Manichaeans believed the world is divided into a Kingdom of Light and a Kingdom of Darkness. They believed there is an eternal conflict between all that is good and all that is evil, and that in the course of this conflict, bits of good get trapped within the darkness. Pure spirit can be trapped in mortal flesh.
As a logical system, Manichaeism has several advantages. God, who is on the side of pure good, is protected from the faintest suspicion that he is responsible for evil.9 Manichaeism also helps excuse individuals from the evils they perform: it wasn’t me, I am essentially good, it was the Kingdom of Darkness working through me. As Augustine put it, “It gave joy to my pride to be above guilt, and when I did an evil deed, not to confess that I myself had done it.” Finally, once you accepted its premises, Manichaeism was a very rigorous logical system. Everything in the universe could be explained through neat rational steps.
The Manichaeans found it easy to feel superior to everyone else. Plus, they had fun together. Augustine would remember “conversation and laughter and mutual deferrings; shared readings of sweetly phrased books, facetious alternating with serious, heated arguing, to spice our general agreement with dissent; teaching and being taught by turns; the sadness at anyone’s absence, and the joy of return.”10They also practiced asceticism to purify themselves of evil matter. They were celibate and ate only certain foods. They avoided contact with the flesh as much as possible and were served by “hearers” (including Augustine) who did soiling chores for them.
Classical culture placed great emphasis on winning debates, on demonstrations of rhetorical prowess. Augustine, living a life more of head than heart, found he could use Manichaean arguments to easily win debates: “I always used to win more arguments than was good for me, debating with unskilled Christians who had tried to stand up for their faith in argument.”11
Inner Chaos
All in all, Augustine was living the Roman dream. But Augustine was unhappy. Inside he felt fragmented. His spiritual energies had nothing to attach to. They dissipated, evaporated. His Adam II life was a mess. “I was tossed to and fro,” he writes in the Confessions, “I poured myself out, was made to flow away in all directions and boiled off.”

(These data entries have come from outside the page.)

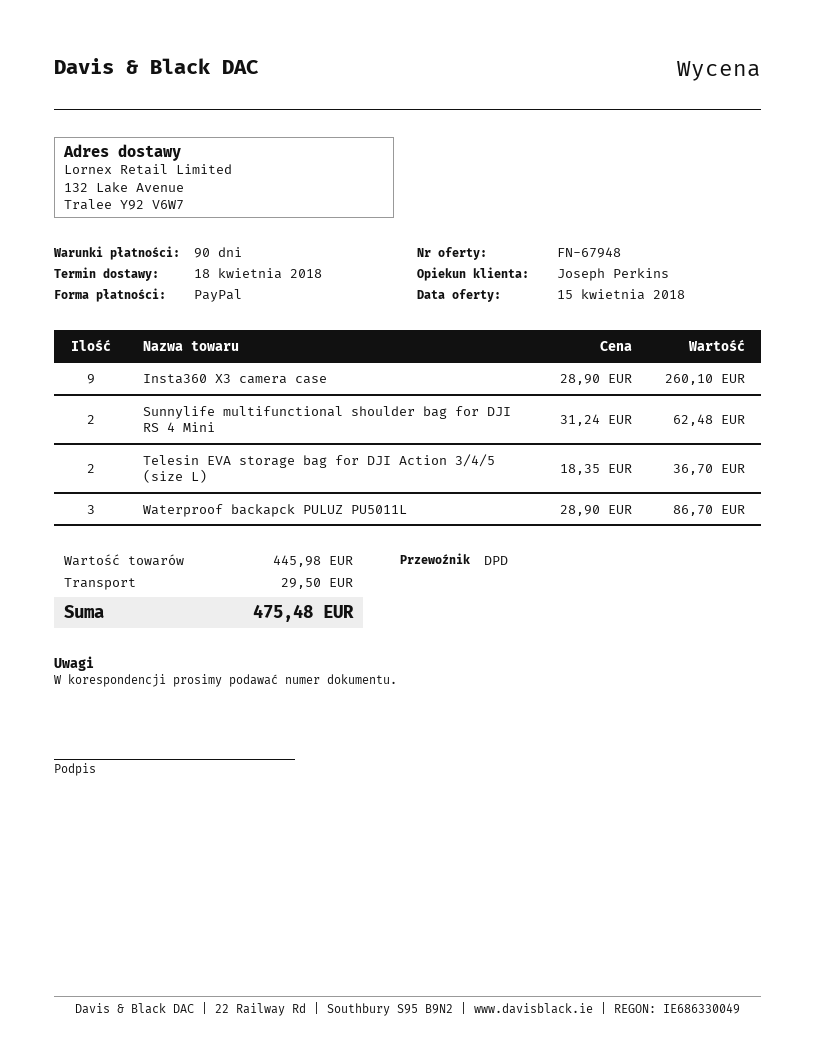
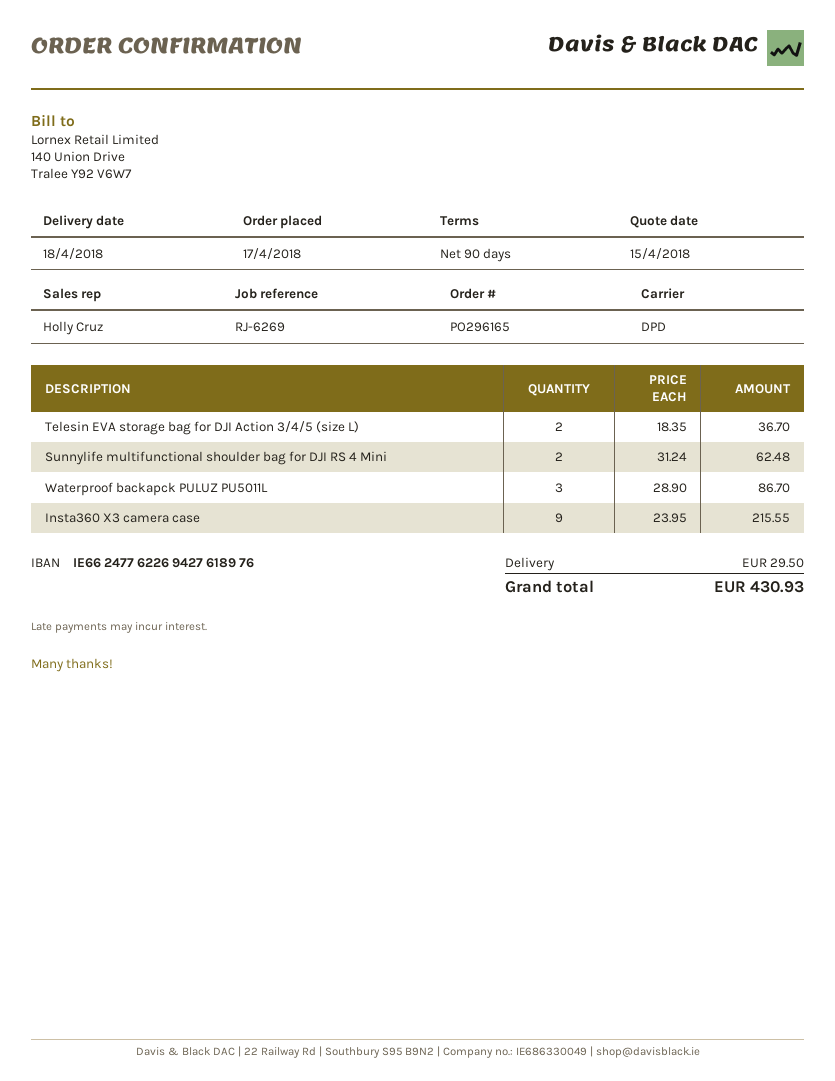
sales rep: Joseph Perkins -> Holly Cruz
Insta360 X3 camera case: 9 x 28.90 = 260.10 -> 9 x 23.95 = 215.55
total: 475.48 -> 430.93

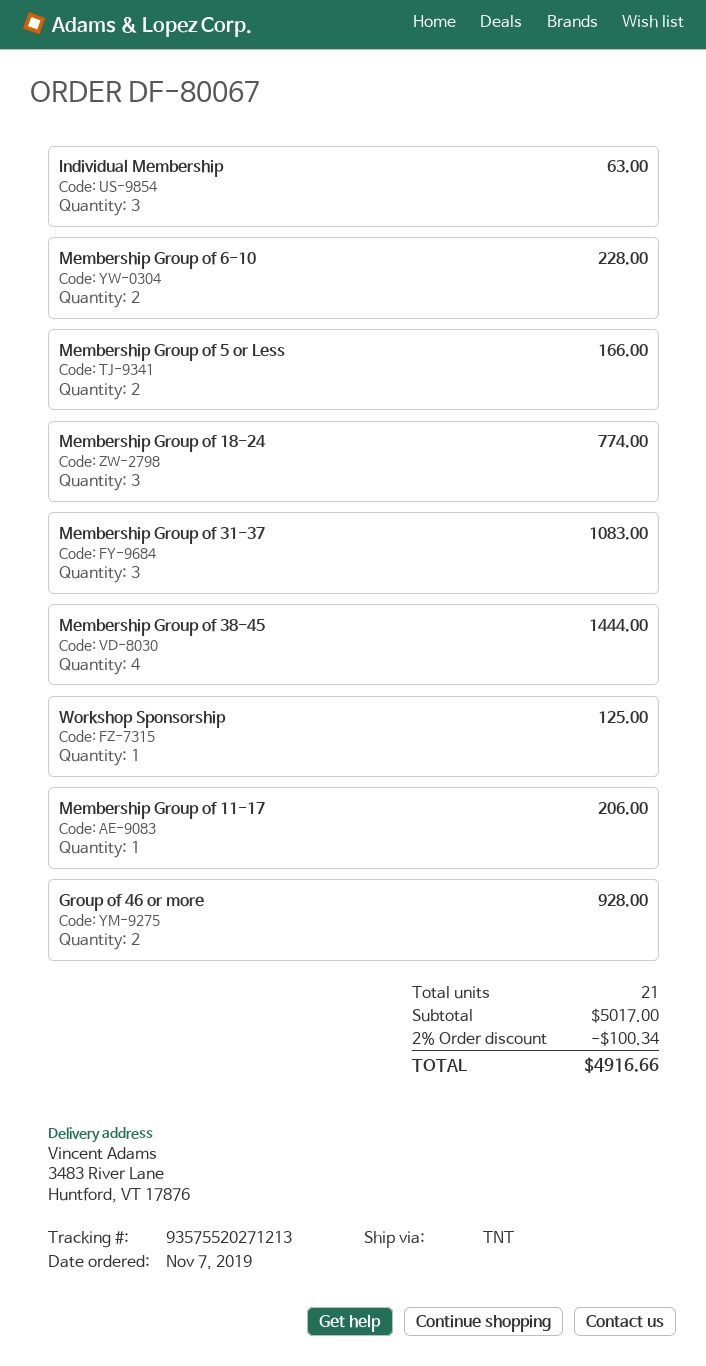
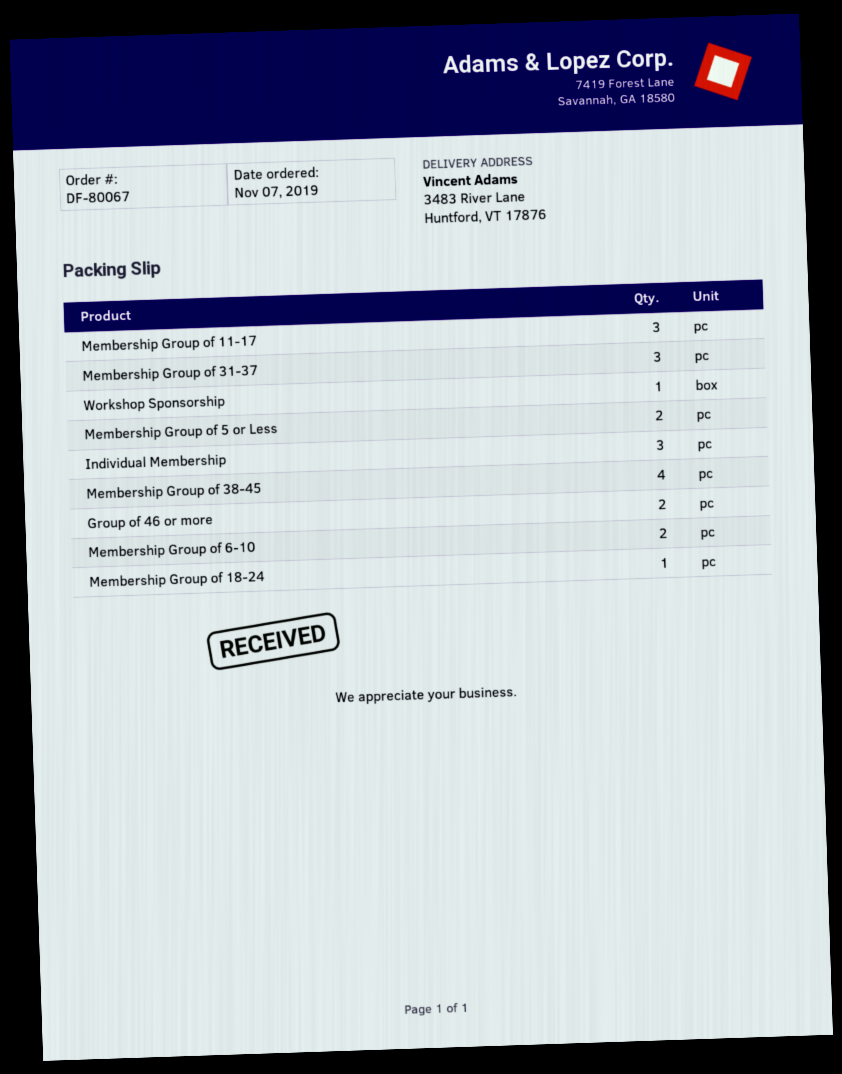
Membership Group of 18-24: 3 -> 1
Membership Group of 11-17: 1 -> 3

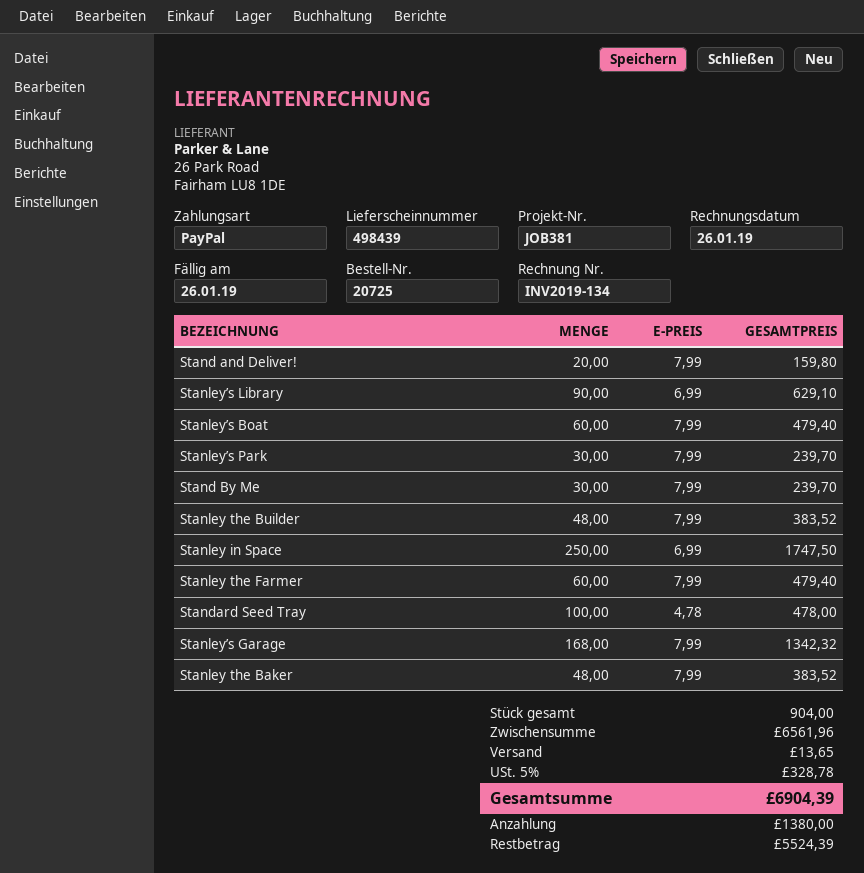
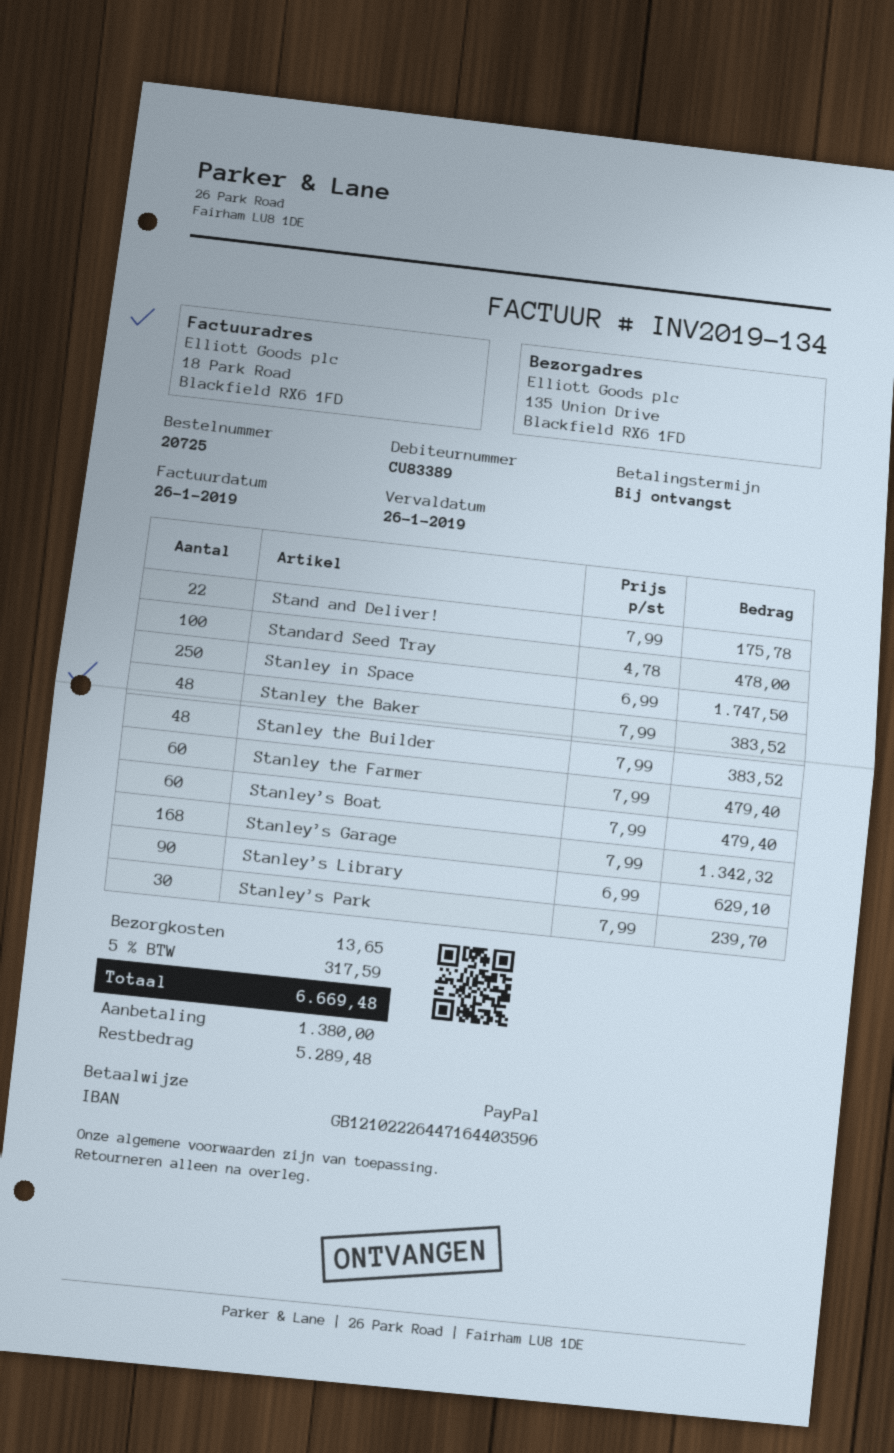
Stand and Deliver!: 20 x 7.99 = 159.80 -> 22 x 7.99 = 175.78
Stand By Me: 30 x 7.99 = 239.70 -> none
tax: 5% = 328.78 -> 5% = 317.59
total: 6904.39 -> 6669.48
balance: 5524.39 -> 5289.48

At a phenomenally young age, he won the ultimate mark of success. He was given a chance to speak before the imperial court. He found that he was a mere peddler of empty words. He told lies and people loved him for it so long as the lies were well crafted. There was nothing in his life he could truly love, nothing that deserved the highest form of devotion: “I was famished within, deprived of inner food.” His hunger for admiration enslaved him rather than delighting him. He was at the whim of other people’s facile opinions, sensitive to the slightest criticism, always looking for the next rung on the golden ladder. This frantic pursuit of the glittering vices killed tranquillity.